В подобной накаленной атмосфере Стасов, не имея к тому же своего печатного органа, не нашел возможности дать развернутый критический отзыв о всех выдающихся произведениях выставки, в том числе и о картине Сурикова. По поводу условий, в которых была написана эта статья, он писал Третьякову: ‘… у меня больше нет газеты под рукой, как прежде, и я должен молчать. Напечатаю 1 апреля (в журнале у Сомова) маленькую заметку про четыре картины (две Репина, одну Влад. Маковского и одну Максимова). Про прочих всех промолчу’ (письмо от 15 марта 1883 г.). А. И. Сомов являлся редактором органа Академии художеств ‘Вестника изящных искусств’ (‘Художественные новости’). Это обстоятельство диктовало свои условия, с которыми Стасов не мог не считаться, так как статью могли бы и вовсе не принять. Спокойно обходя нападки консервативного и либерального лагеря, Стасов с уверенностью в правоте защищаемого им направления дает развернутую и высокую оценку картины ‘Крестный ход’. Статья Стасова была дана вслед за статьей Сомова, в которой анализировались произведения одиннадцатой выставки, и сопровождалась следующим примечанием от редакции: ‘В предыдущем номере ‘Художественных новостей’ уже был сделан обзор жанра на XI передвижной выставке. Тем не менее мы печатаем настоящую заметку В. В. Стасова о том же предмете, так как взгляды и мнения, высказываемые в ней нашим почтенным сотрудником, во многом не согласны с нашими. По этому поводу просим читателей вспомнить, что мы писали, объясняя план нашего издания, в предисловии к I выпуску ‘Вестника изящных искусств’.— Ред. ‘Художественных новостей’. А в упомянутом редакцией ‘плане издания’ было сказано, что журнал оставляет ‘за собой и другими право опровергать… и спорить… но доказательно и без лишней горячности, с единственной целью способствовать разъяснению истины’.
В комментируемой статье Стасов вновь (см. статью ‘Портрет Мусоргского’, т. 2) обошел молчанием имя Сурикова, ничего не сказав о картине ‘Меншиков в Березове’. Следует полагать, что осознание великого значения творчества Сурикова приходит к нему позднее (см. статью ‘Выставка передвижников’, т. 3).
Исходя из эстетических принципов Чернышевского и Добролюбова, Стасов, анализируя произведения, сопоставляет их содержание с действительностью, причем его выводы переходят в критику самой действительности.

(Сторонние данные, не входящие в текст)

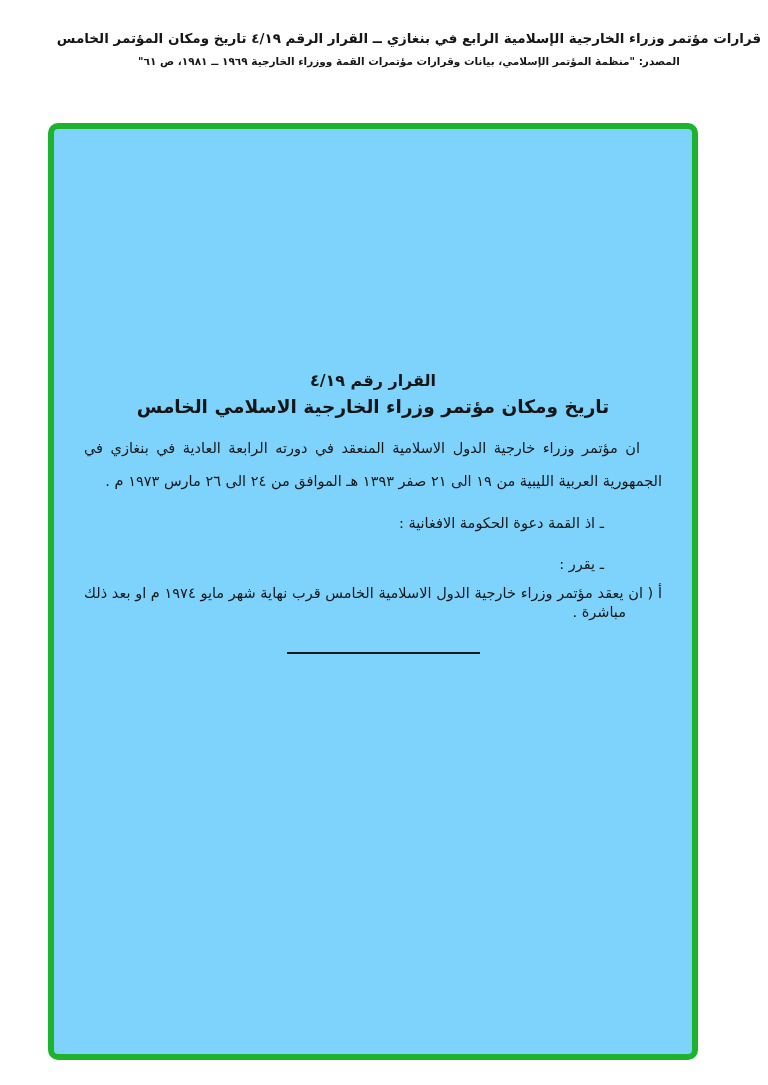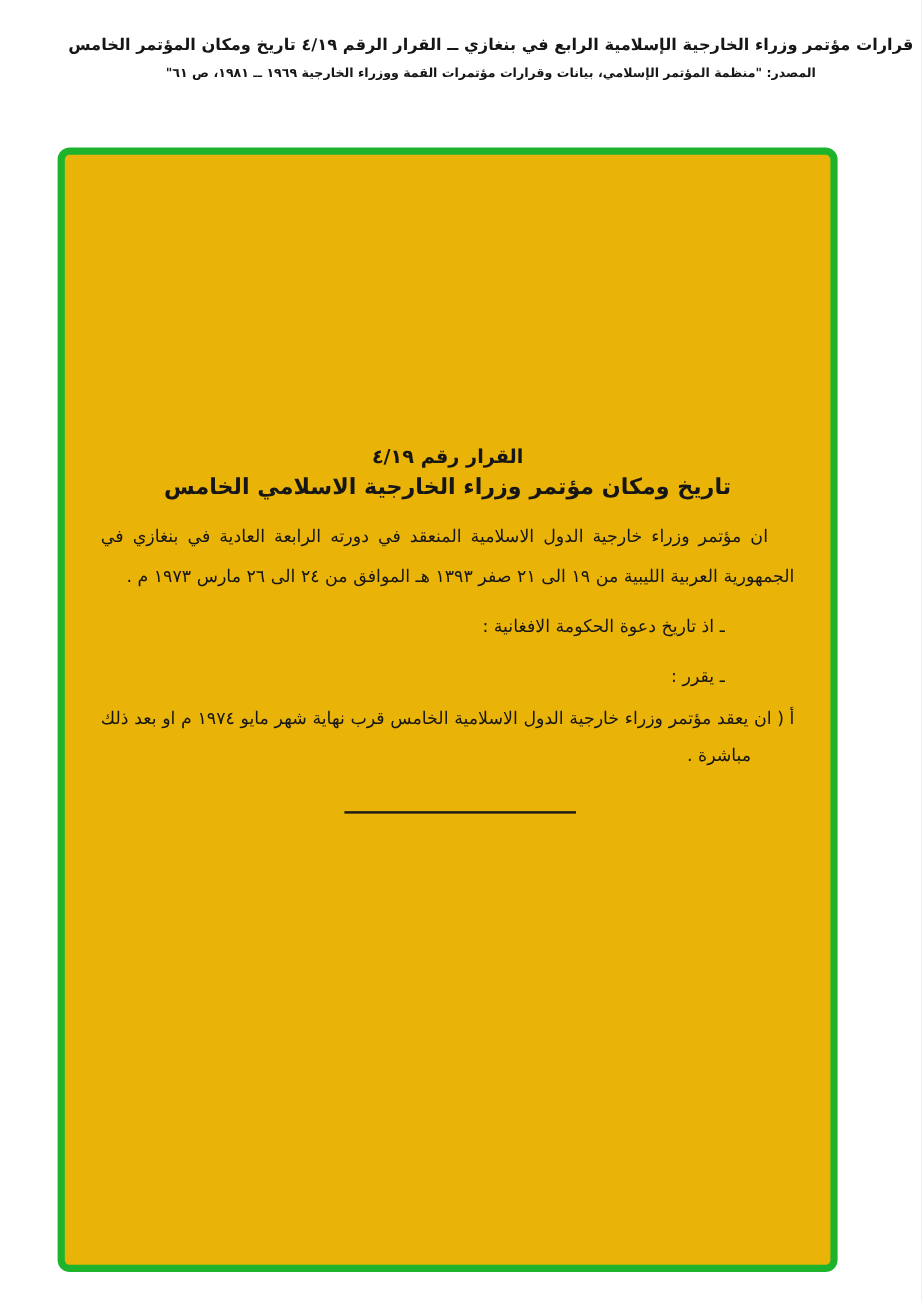--- a/index.html
+++ b/index.html
@@ -45,7 +45,7 @@
     height: 925px;
     border: 6px solid #1db32c;
     border-radius: 10px;
-    background: #eab308;
+    background: #7dd3fc;
   }
   .doc-content {
     position: absolute;

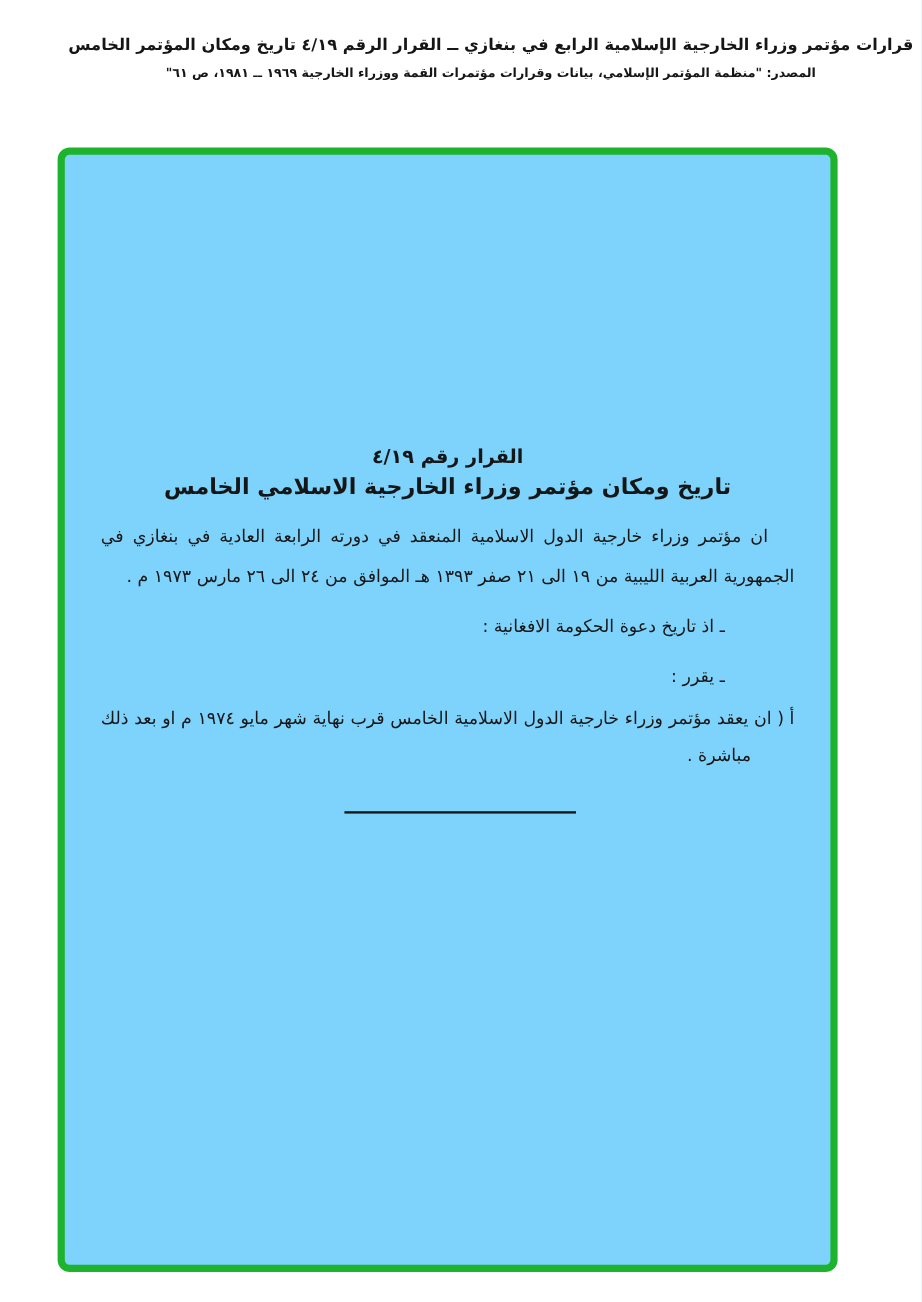--- a/index.html
+++ b/index.html
@@ -121,7 +121,7 @@
 
     <p class="preamble">ان مؤتمر وزراء خارجية الدول الاسلامية المنعقد في دورته الرابعة العادية في بنغازي في الجمهورية العربية الليبية من ١٩ الى ٢١ صفر ١٣٩٣ هـ الموافق من ٢٤ الى ٢٦ مارس ١٩٧٣ م .</p>
 
-    <div class="clause-invitation">ـ اذ تاريخ دعوة الحكومة الافغانية :</div>
+    <div class="clause-invitation">ـ اذ القمة دعوة الحكومة الافغانية :</div>
 
     <div class="clause-decides">ـ يقرر :</div>
 

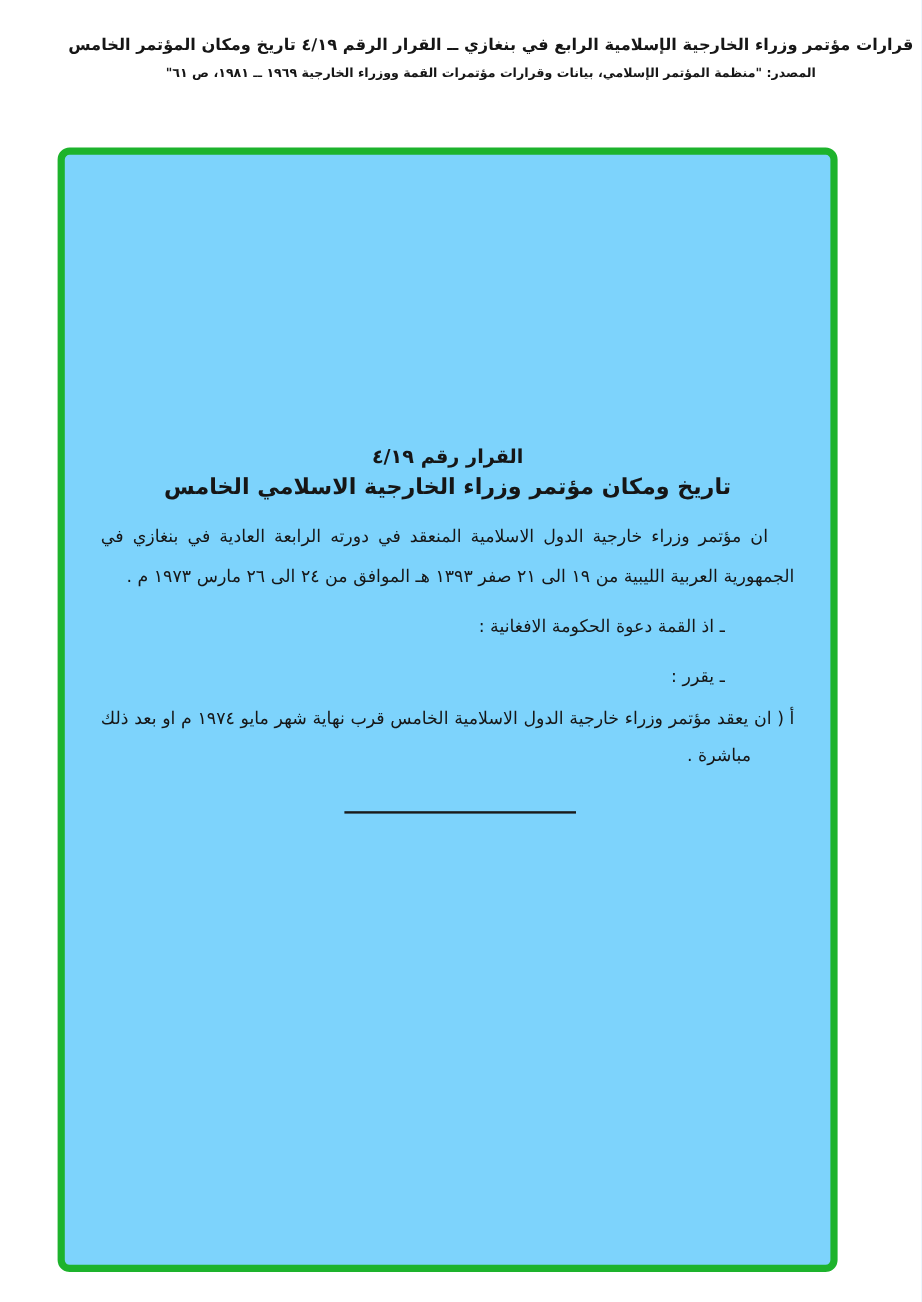--- a/index.html
+++ b/index.html
@@ -86,7 +86,7 @@
   .item-a {
     margin-top: 9px;
     font-size: 14.5px;
-    line-height: 31px;
+    line-height: 19px;
     text-align: justify;
     padding-right: 36px;
     text-indent: -36px;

Это одна из характернейших черт русской демократической критики. В данном случае привлекают внимание стасовские анализы произведений ‘Заем хлеба’, ‘Свидание’, а особенно ‘Крестный ход’.
В ответ на статью Стасова газета ‘Новое время’ писала: ‘Очевидно, и автор картины (речь идет о ‘Крестном ходе’), и автор статьи сходятся во взглядах на русскую жизнь… оба они обнаруживают лишь низменность своих взглядов’ (1883, 5 апреля, No 2551). Сам Репин о влиянии на него Стасова говорил неоднократно. ‘Да, только теперь… окрепнув и развившись, — писал он выдающемуся критику в 1881 году, — я вполне понял и оценил Вас и Ваши убеждения. И теперь, более чем когда-нибудь, подаю Вам руку’. ‘Ведь вот уже лет 16, если не больше, — писал он в 1890 году, — как я, во всех важных и интересных случаях жизни, мыслю и чувствую только с Вами… С Вами только чувствуешь широкую свободу и настоящий свет на все’ (II, 19).